"[FIFA] comes, sets up the circus, they don't spend anything, and they take everything with them."- Romário (Brazil's legendary former striker)

How is it that a private company like FIFA can overrule the laws of a country?

FIFA refusing to pay taxes to the countries that host the World Cup is just one of many troubling ways that this company does business. Since 2007 - when FIFA selected Brazil to host the World Cup in 2014 - the Brazilian Government has issued many provisional measurements, at the behest of FIFA, to protect the company and its partners' interests. For instance, the so called "general law of the World Cup" says that host states and cities can shorten the environmental licensing process and fall into levels of debt beyond the limits imposed by the Fiscal Responsibility Law to expedite construction projects for the World Cup events. 

It's like FIFA's a small country within a country.

Within a host country, FIFA maintains exclusion zones consisting of the stadiums plus a 2Km radius around them. In these zones FIFA controls the movement of people, the security apparatus, and monitors the use of brands that it considers to be property of FIFA (such as the name of the event and the mascot.) FIFA also protects the exclusive sale of its sponsors – from beer to hamburgers in these zones, so Brazilian street vendors cannot get closer than 2Km from the stadiums. According to the non profit organization Streetnet, in South Africa 100,000 street vendors lost their source of income during the World Cup. A similar situation is expected to take place in Brazil. 

In the lead up to the World Cup, negligence can be justified due to a "state of emergency". Therefore, many of the host countries' social and environmental laws are trampled on without great resistance. Forced evictions are one example of this phenomenon playing out in Brazil. It is estimated that about 170,000 people will lose their homes because of the event. Due to FIFA's power over the Brazilian legislation and the arbitrariness of this "state of emergency", it is very difficult for Brazilians to even access the proper information needed to protest against these wrongful evictions.

Amongst the security measurements imposed by FIFA, one is the alteration of the crime of terrorism, with harsh penalties for those who promote "widespread panic". Demonstrations and protests against the World Cup can become framed as causing widespread panic.

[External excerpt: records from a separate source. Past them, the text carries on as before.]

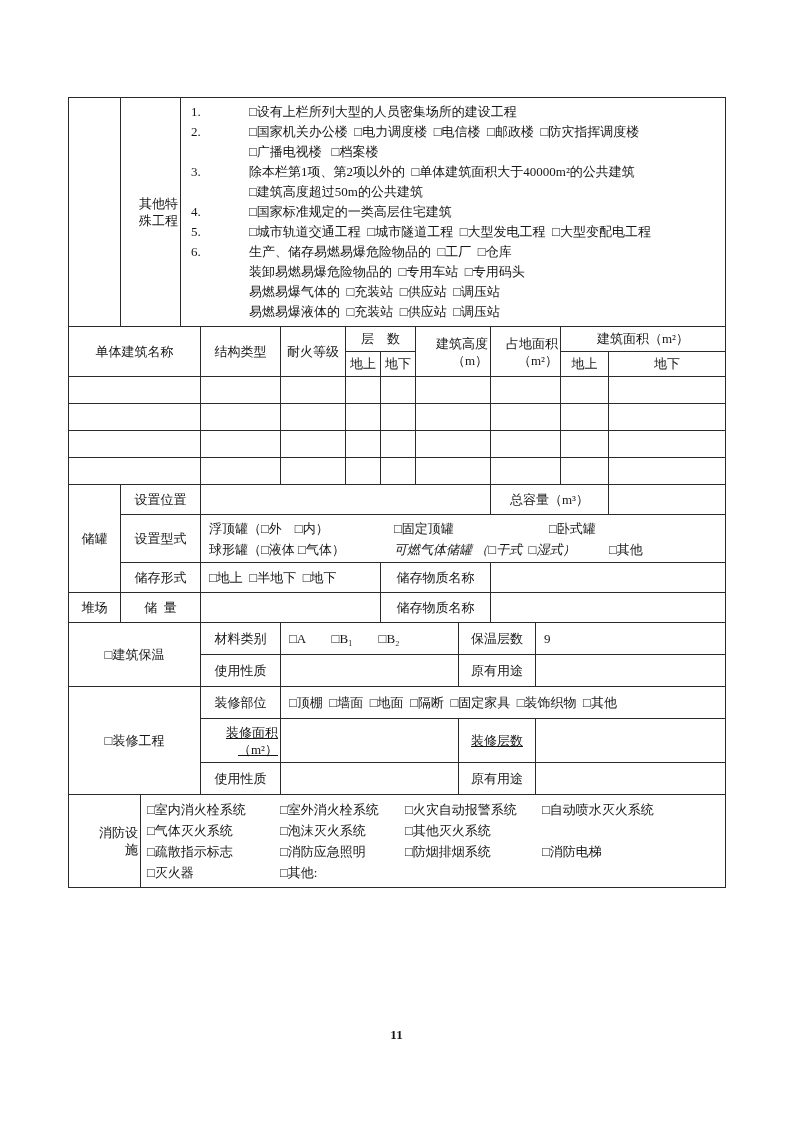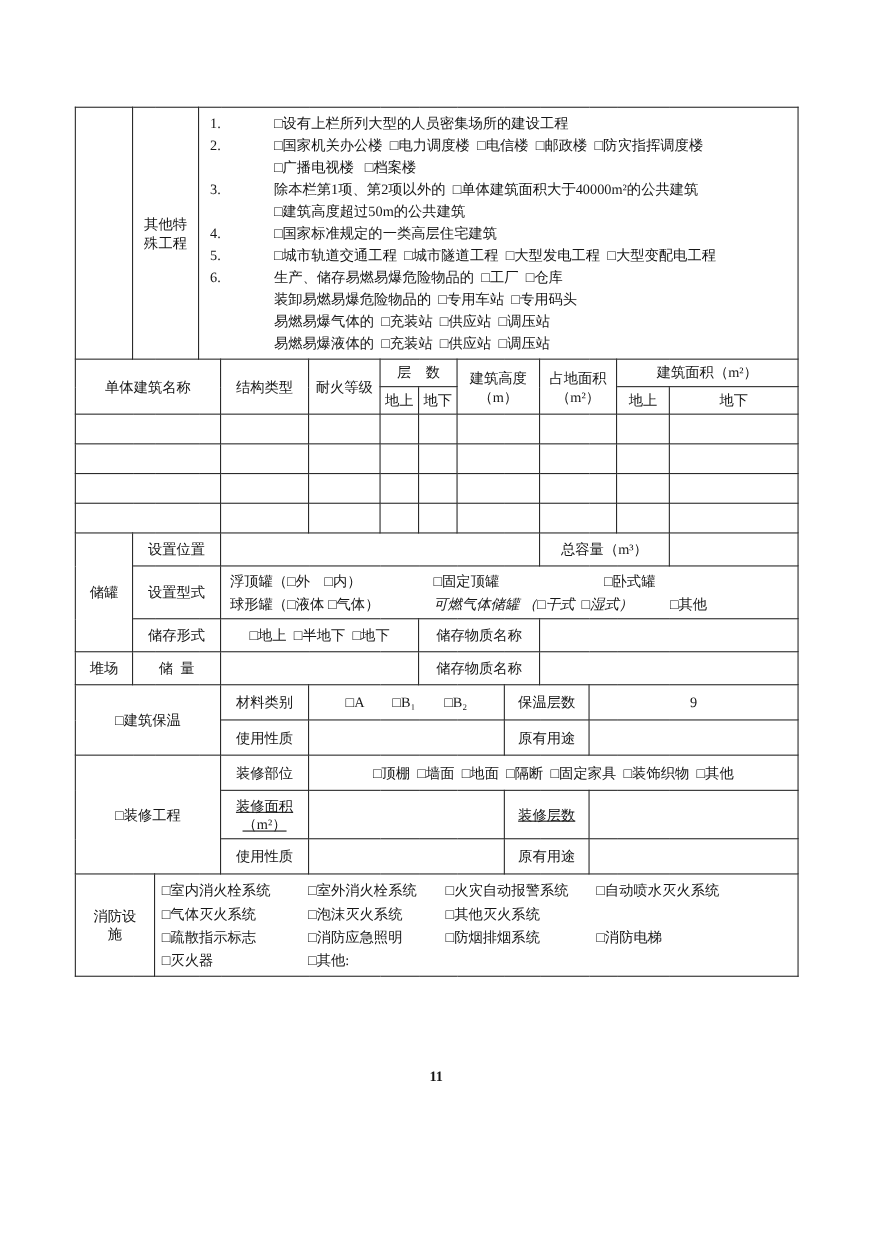"其他特" .two-line div { text-align: none -> right }
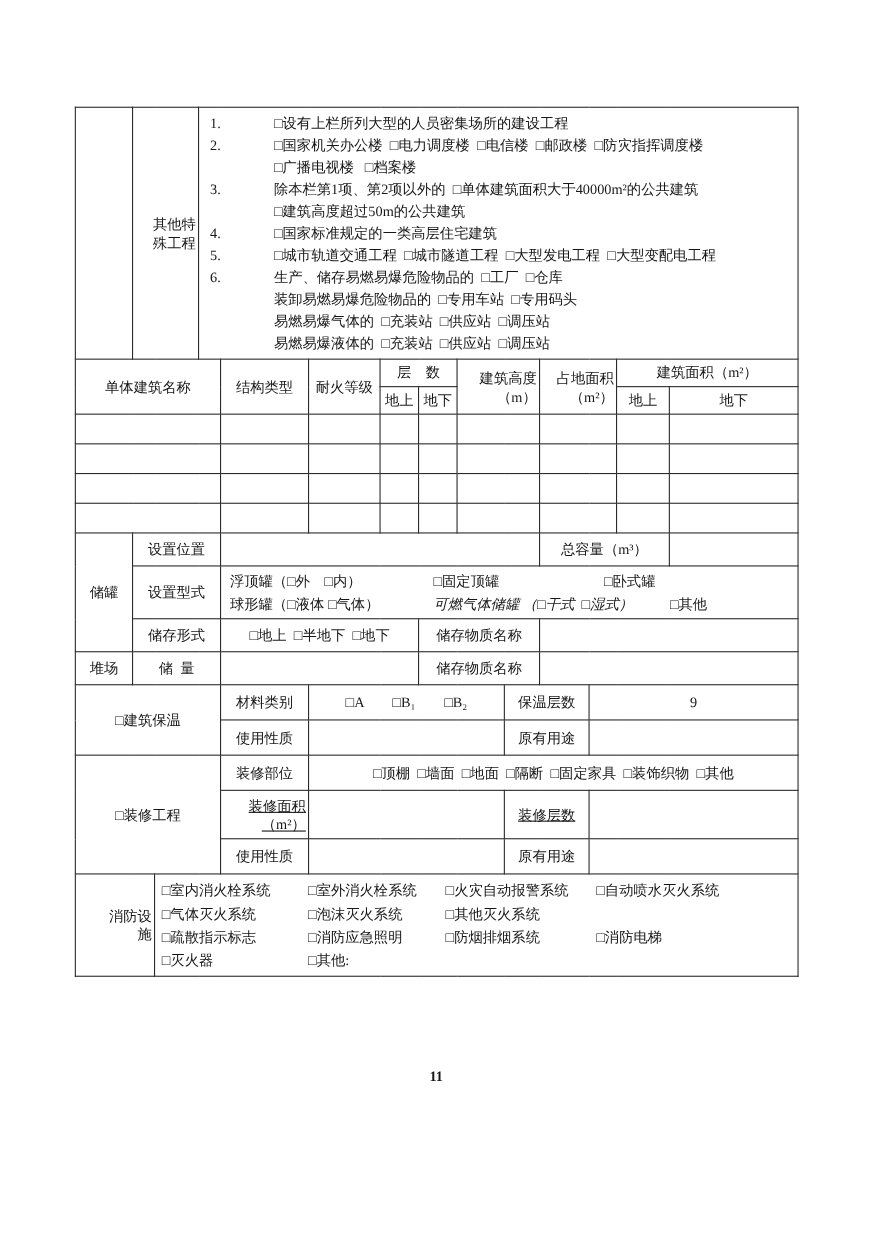"□地上 □半地下 □地下" .left { text-align: center -> left }
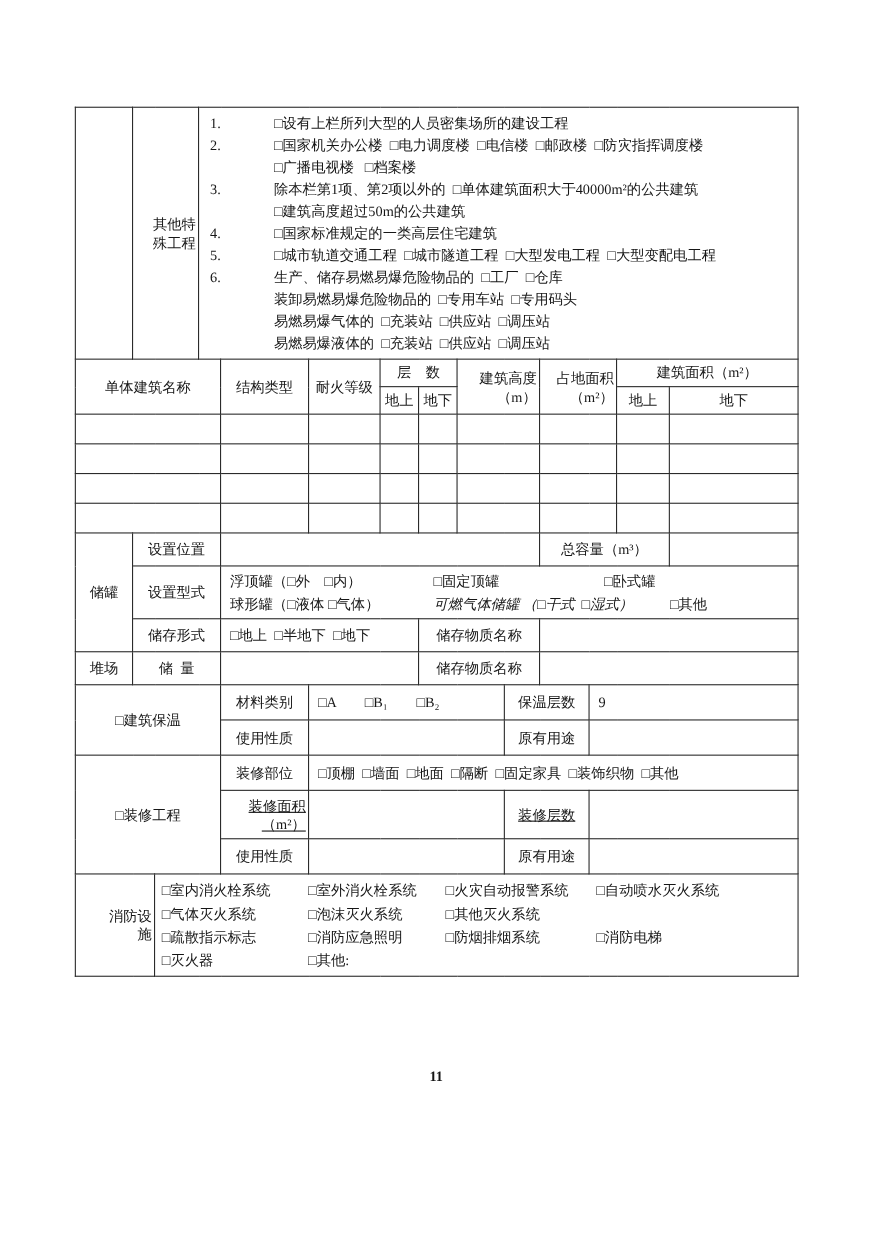"11" .pagenum { top: 971px -> 1027px }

FIFA also has control over the entry and exit of tourists and visas are guaranteed for all those who buy tickets.

Read more about what's fueling the protests in Brazil leading up to the 2014 World Cup. 

Hello, I'm Roberto and I'm Brazilian. This is a picture of some friends and I taking part in recent protests in Fortaleza - Ceara, Brazil. 

Recently Brazil has spent billions preparing for the FIFA World Cup and, from what I've seen, the average Brazilian is not better off. 

"We want schools and hospitals, not stadiums"

I have seen firsthand the effects of poor public healthcare and education here. I have seen people on the verge of dying in corridors of hospitals waiting for a doctor. As a teacher, it really shames me to know that Brazil was second to last in the world ranking of education conducted by the Economist Intelligence Unit (EIU)

According to Brazil's Internal Revenue Service, FIFA's tax exemptions will cost $248.7 million - money that could otherwise be reinvested in improving public health and education in the host country.

The question that we must all ask ourselves now is, who is this World Cup really for?